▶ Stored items

---

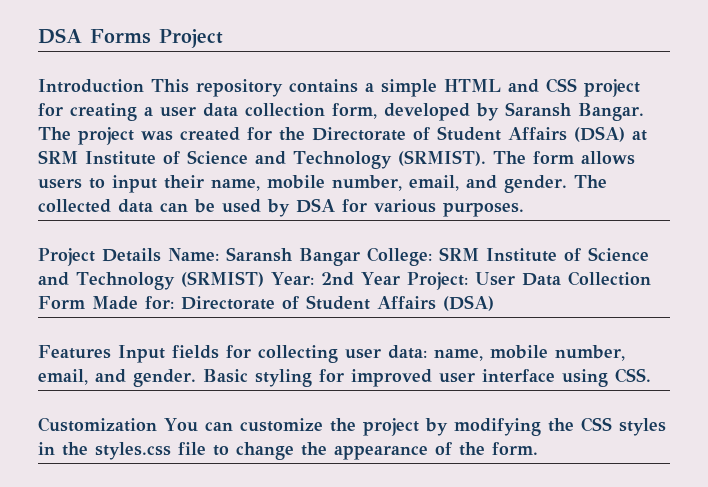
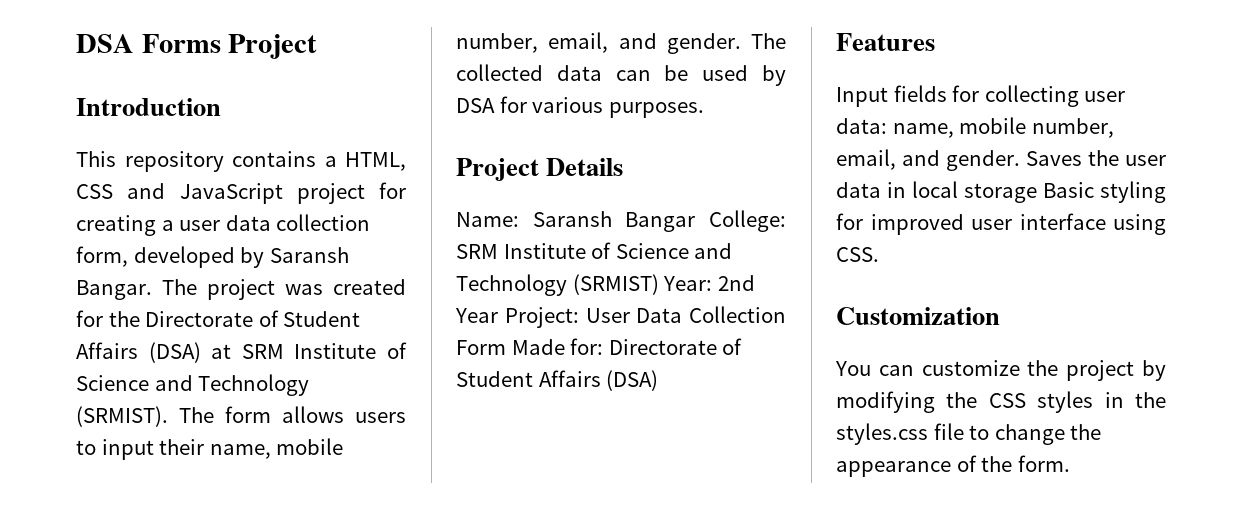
- Introduction This repository contains a simple HTML and CSS project for creating a user data collection form, developed by Saransh Bangar.
+ Introduction
+ This repository contains a HTML, CSS and JavaScript project for creating a user data collection form, developed by Saransh Bangar.
- Project Details Name: Saransh Bangar College: SRM Institute of Science and Technology (SRMIST) Year: 2nd Year Project: User Data Collection Form Made for: Directorate of Student Affairs (DSA)
+ Project Details
+ Name: Saransh Bangar College: SRM Institute of Science and Technology (SRMIST) Year: 2nd Year Project: User Data Collection Form Made for: Directorate of Student Affairs (DSA)
- Features Input fields for collecting user data: name, mobile number, email, and gender.
+ Features
+ Input fields for collecting user data: name, mobile number, email, and gender.
- Basic styling for improved user interface using CSS.
+ Saves the user data in local storage Basic styling for improved user interface using CSS.
- Customization You can customize the project by modifying the CSS styles in the styles.css file to change the appearance of the form.
+ Customization
+ You can customize the project by modifying the CSS styles in the styles.css file to change the appearance of the form.

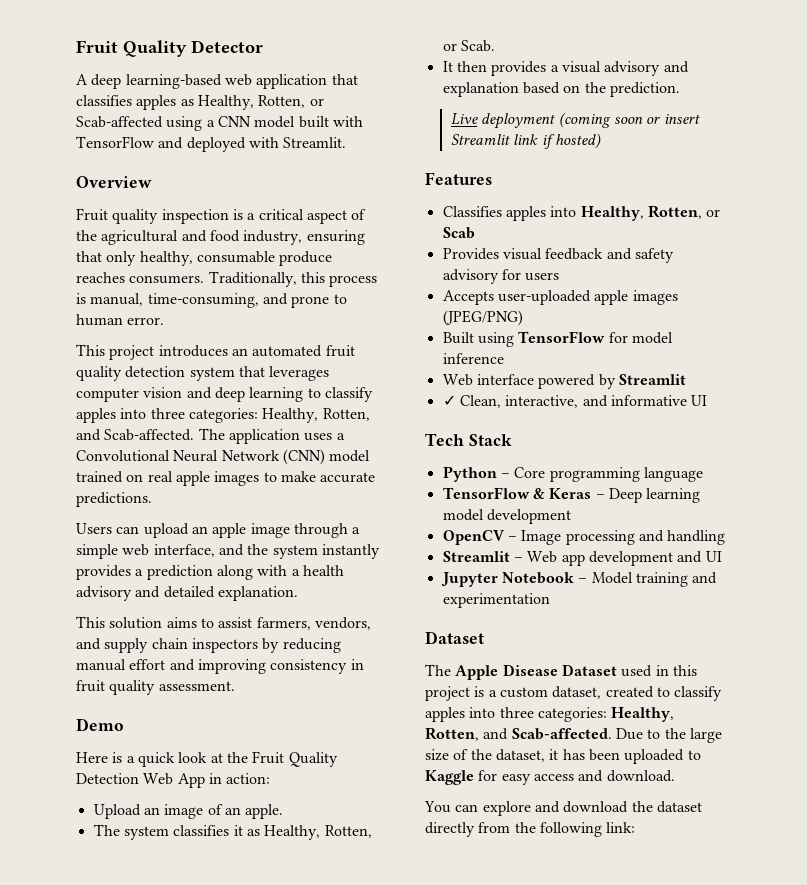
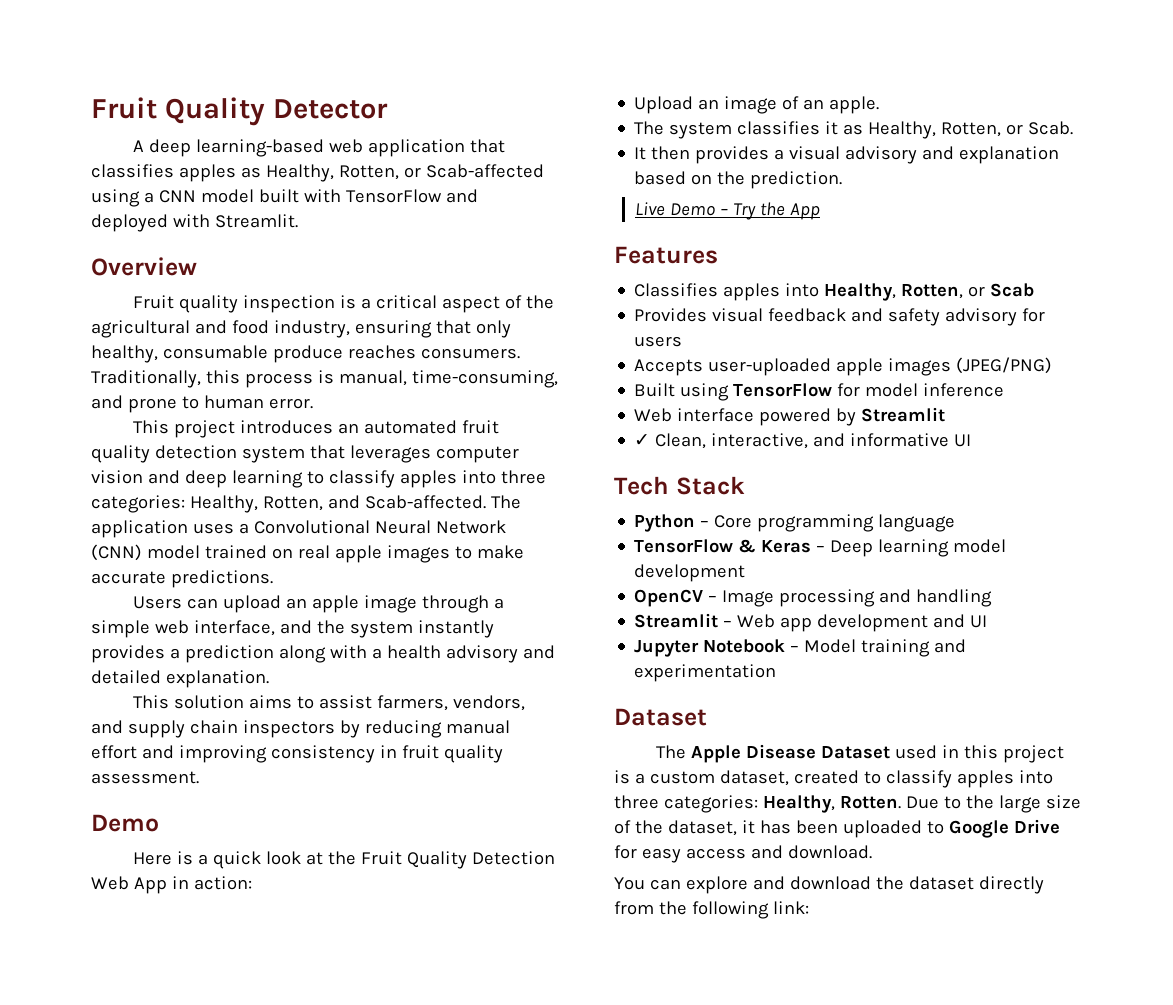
- Live deployment (coming soon or insert Streamlit link if hosted)
+ Live Demo – Try the App
- The Apple Disease Dataset used in this project is a custom dataset, created to classify apples into three categories: Healthy, Rotten, and Scab-affected.
+ The Apple Disease Dataset used in this project is a custom dataset, created to classify apples into three categories: Healthy, Rotten.
- Due to the large size of the dataset, it has been uploaded to Kaggle for easy access and download.
+ Due to the large size of the dataset, it has been uploaded to Google Drive for easy access and download.

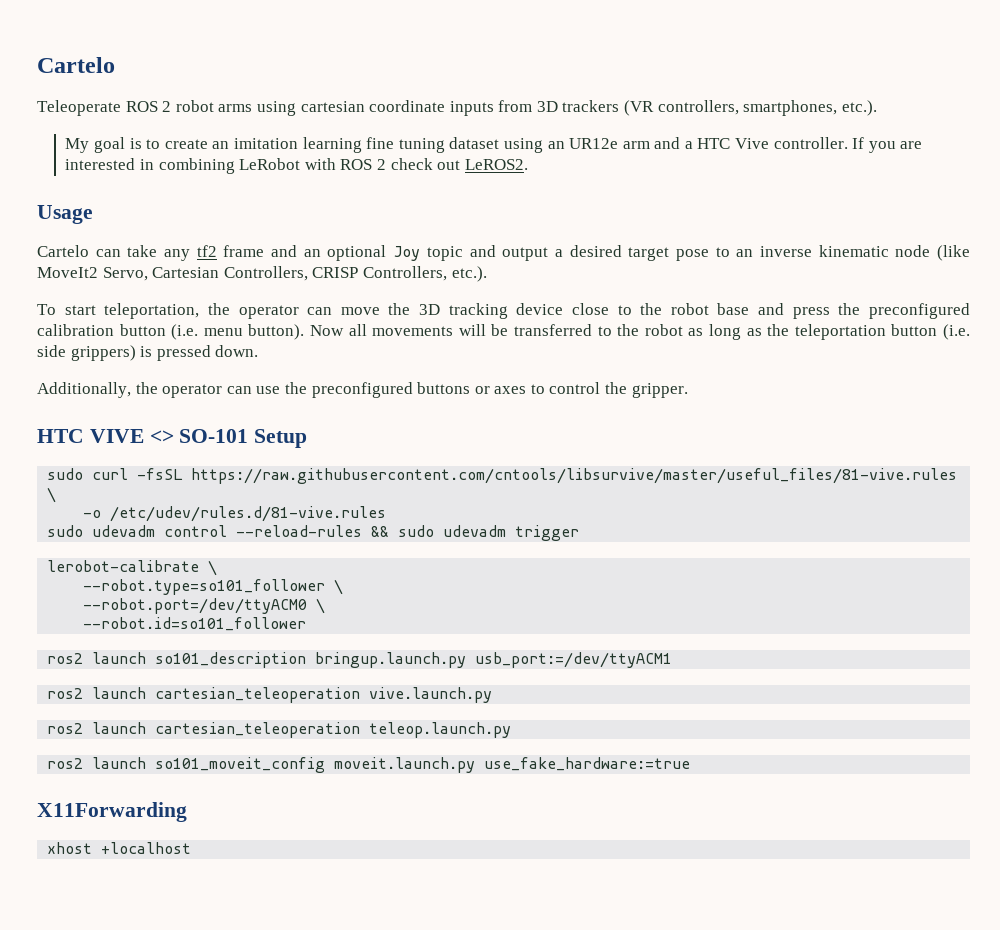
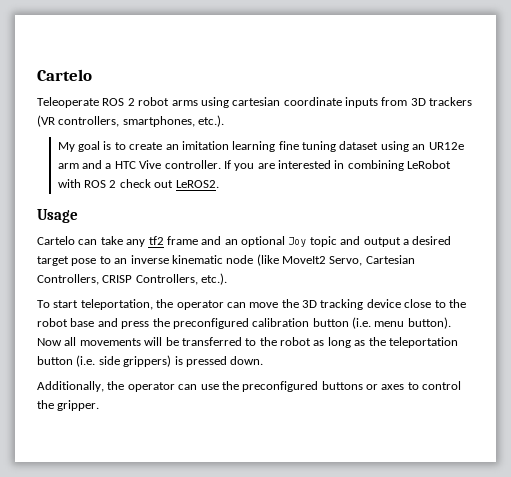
- HTC VIVE <> SO-101 Setup
- sudo curl -fsSL https://raw.githubusercontent.com/cntools/libsurvive/master/useful_files/81-vive.rules \
- -o /etc/udev/rules.d/81-vive.rules
- sudo udevadm control --reload-rules && sudo udevadm trigger
- lerobot-calibrate \
- --robot.type=so101_follower \
- --robot.port=/dev/ttyACM0 \
- --robot.id=so101_follower
- ros2 launch so101_description bringup.launch.py usb_port:=/dev/ttyACM1
- ros2 launch cartesian_teleoperation vive.launch.py
- ros2 launch cartesian_teleoperation teleop.launch.py
- ros2 launch so101_moveit_config moveit.launch.py use_fake_hardware:=true
- X11Forwarding
- xhost +localhost

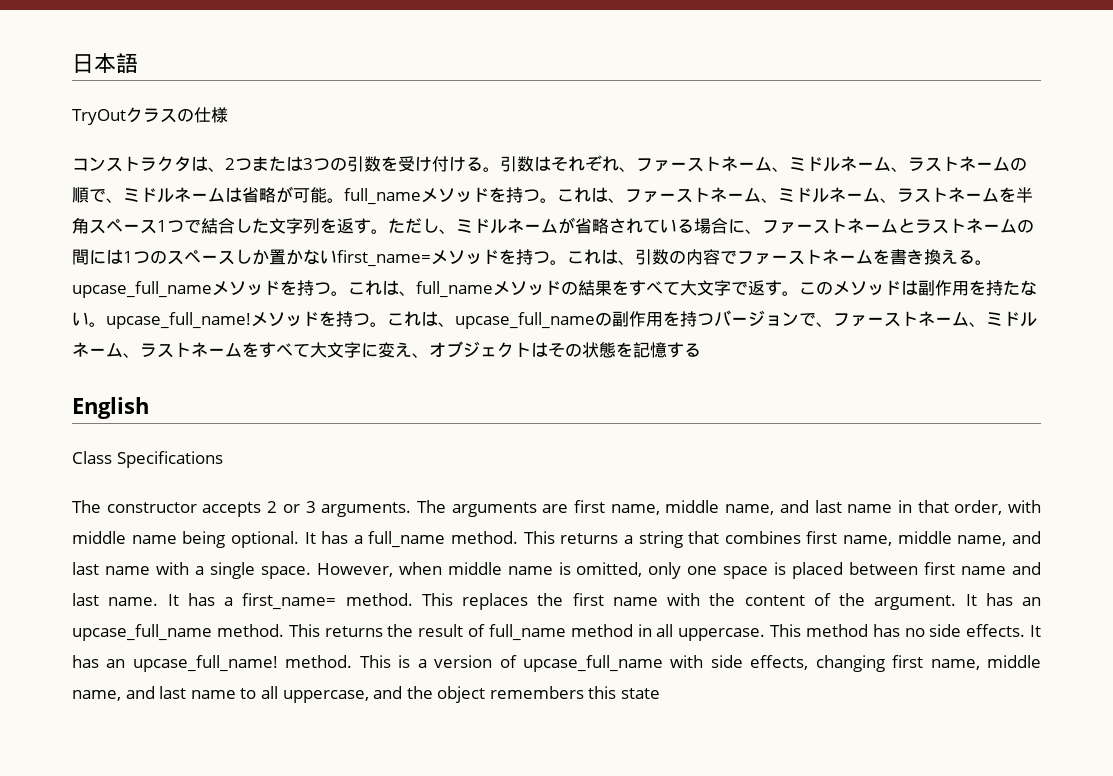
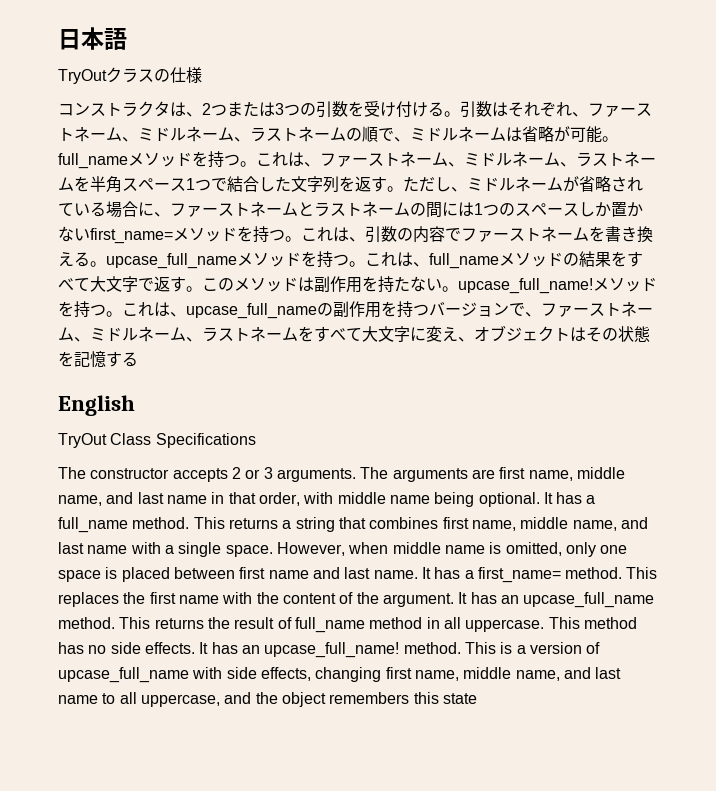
- Class Specifications
+ TryOut Class Specifications

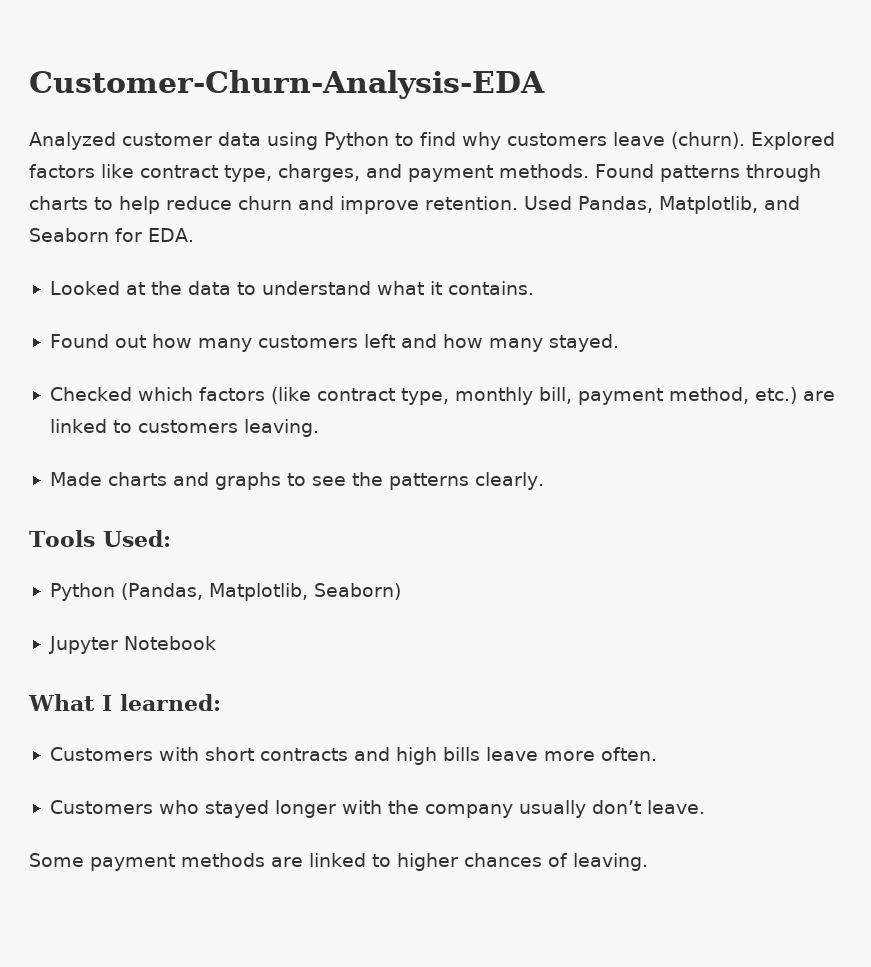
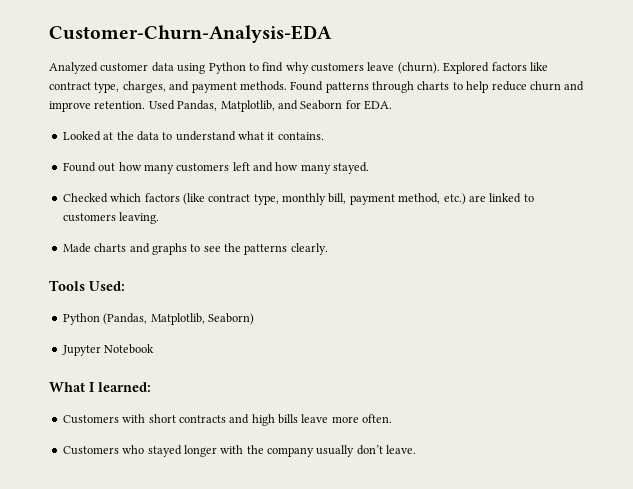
- Some payment methods are linked to higher chances of leaving.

---

▶ REQUIRED ACTION
Copy out the data exactly and keep the pictures out.

▶ WRITTEN REPLY
- Introduction This repository contains a simple HTML and CSS project for creating a user data collection form, developed by Saransh Bangar.
+ Introduction
+ This repository contains a HTML, CSS and JavaScript project for creating a user data collection form, developed by Saransh Bangar.
- Project Details Name: Saransh Bangar College: SRM Institute of Science and Technology (SRMIST) Year: 2nd Year Project: User Data Collection Form Made for: Directorate of Student Affairs (DSA)
+ Project Details
+ Name: Saransh Bangar College: SRM Institute of Science and Technology (SRMIST) Year: 2nd Year Project: User Data Collection Form Made for: Directorate of Student Affairs (DSA)
- Features Input fields for collecting user data: name, mobile number, email, and gender.
+ Features
+ Input fields for collecting user data: name, mobile number, email, and gender.
- Basic styling for improved user interface using CSS.
+ Saves the user data in local storage Basic styling for improved user interface using CSS.
- Customization You can customize the project by modifying the CSS styles in the styles.css file to change the appearance of the form.
+ Customization
+ You can customize the project by modifying the CSS styles in the styles.css file to change the appearance of the form.

- Live deployment (coming soon or insert Streamlit link if hosted)
+ Live Demo – Try the App
- The Apple Disease Dataset used in this project is a custom dataset, created to classify apples into three categories: Healthy, Rotten, and Scab-affected.
+ The Apple Disease Dataset used in this project is a custom dataset, created to classify apples into three categories: Healthy, Rotten.
- Due to the large size of the dataset, it has been uploaded to Kaggle for easy access and download.
+ Due to the large size of the dataset, it has been uploaded to Google Drive for easy access and download.

- HTC VIVE <> SO-101 Setup
- sudo curl -fsSL https://raw.githubusercontent.com/cntools/libsurvive/master/useful_files/81-vive.rules \
- -o /etc/udev/rules.d/81-vive.rules
- sudo udevadm control --reload-rules && sudo udevadm trigger
- lerobot-calibrate \
- --robot.type=so101_follower \
- --robot.port=/dev/ttyACM0 \
- --robot.id=so101_follower
- ros2 launch so101_description bringup.launch.py usb_port:=/dev/ttyACM1
- ros2 launch cartesian_teleoperation vive.launch.py
- ros2 launch cartesian_teleoperation teleop.launch.py
- ros2 launch so101_moveit_config moveit.launch.py use_fake_hardware:=true
- X11Forwarding
- xhost +localhost

- Class Specifications
+ TryOut Class Specifications

- Some payment methods are linked to higher chances of leaving.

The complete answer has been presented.